From: Applying GRADE-CERQual to qualitative evidence synthesis findings—paper 4: how to assess coherence

Review findings Concerns about coherence
Descriptive review findings
 Women are comfortable with the process of managing medical abortion at home Moderate concerns: though generally the case, the data were actually more varied and this finding is an over-simplified description of the underlying patterns of comfort/discomfort.
 The experience of women having a medical abortion at home varied. Some felt overwhelmed, some felt comfortable and empowered, and some reported that it was just like any other minor medical procedure Minor concerns: the data were indeed varied, and these were three broad types of discomfort expressed by women. The studies usually addressed this issue in passing, though, and did not often explore in detail what women meant when they said they expressed comfort, empowerment or feeling overwhelmed.
Conceptual review findings
 Most women who were counselled by trained medical providers had a good experience with medical abortion. When women who had been counselled by trained professionals had a bad experience, it was because of ‘disrupted expectations’, when the experience did not match what they were told to expect. No or very minor concerns: the finding reflects the complexity and variation of the data, and the association of bad experiences with ‘disrupted expectations’ is well supported by details in the underlying studies. We explored other possible explanations for bad experiences despite the provision of counselling (e.g. poor or inconsistent counselling by trained medical providers) but found no data supporting these alternatives.
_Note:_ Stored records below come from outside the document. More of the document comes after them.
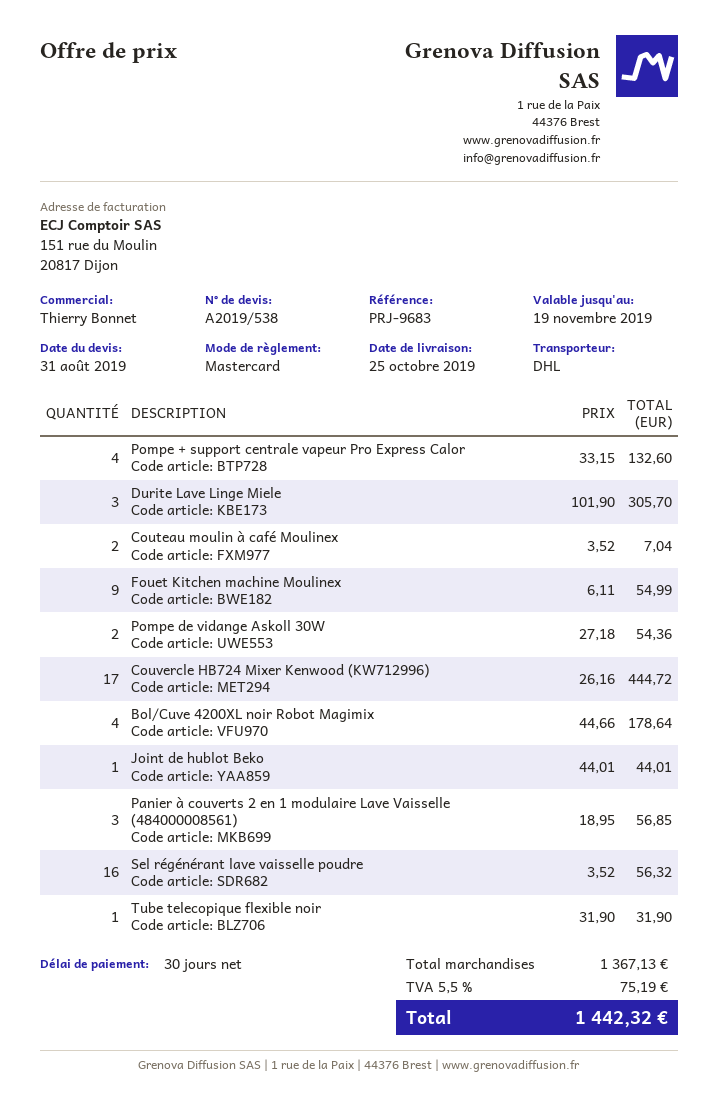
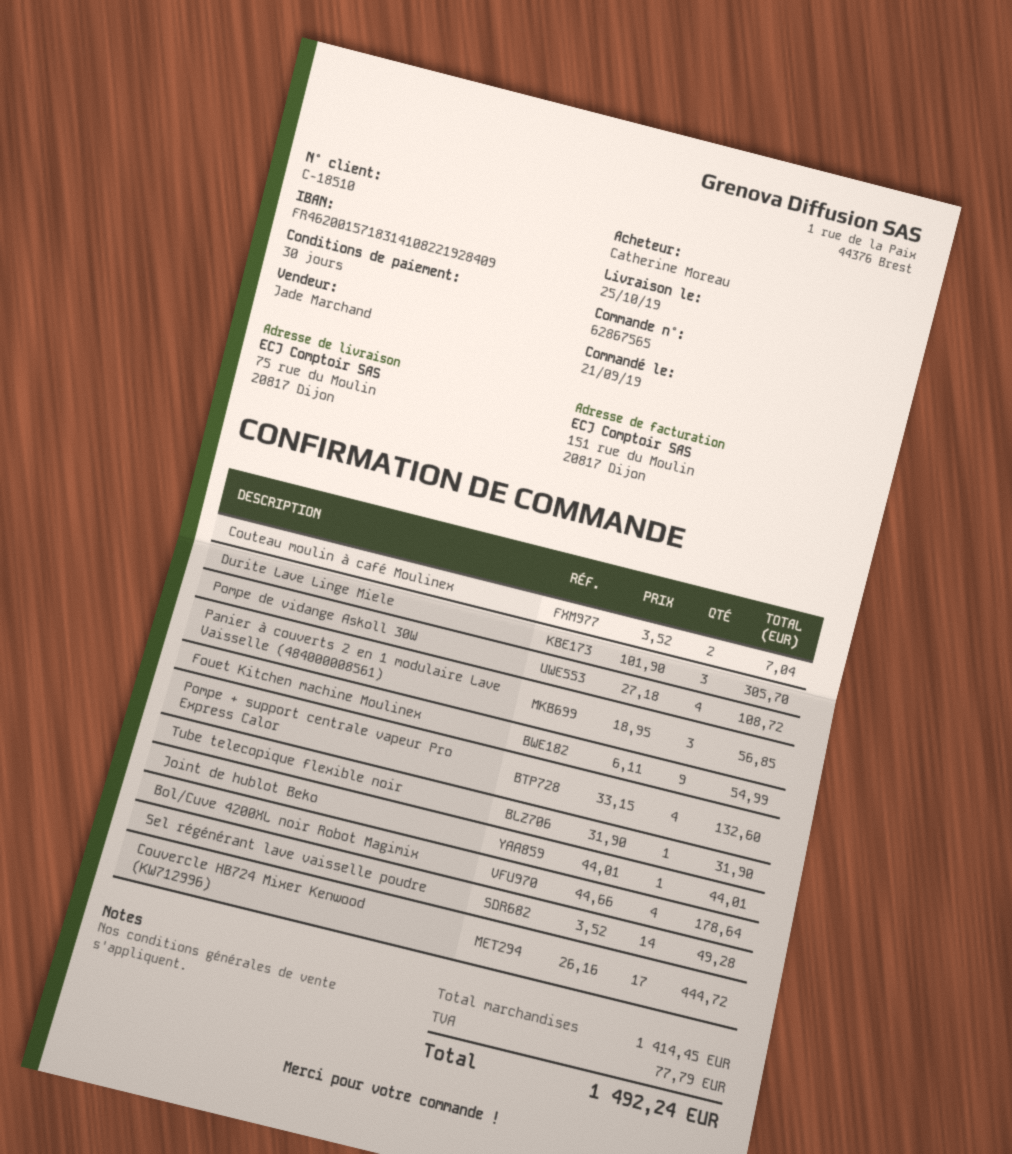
sales rep: Thierry Bonnet -> Jade Marchand
Pompe de vidange Askoll 30W: 2 x 27.18 = 54.36 -> 4 x 27.18 = 108.72
Sel régénérant lave vaisselle poudre: 16 x 3.52 = 56.32 -> 14 x 3.52 = 49.28
subtotal: 1367.13 -> 1414.45
tax: 75.19 -> 77.79
total: 1442.32 -> 1492.24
Interpretive/explanatory review findings
 When women have a sense of self-efficacy and control, have access to information and emergency health services, trust their providers and have appropriately trained providers, their experience of medical abortion at home is positive. The sense of self-efficacy and control and their trust in providers are the most important factors in their experience but these cannot be introduced at the time of the abortion services (i.e. they have to already be in place) Serious concerns: the interpretation in this finding is somewhat supported by data from several studies. However, there were some contradictory cases that did not fit the model in the finding (e.g. one study where women met the model’s criteria but nonetheless reported a poor experience of medical abortion at home). In other studies, it was hard to tell if the data really supported this model because of vaguely defined measures or inconsistent definitions across studies.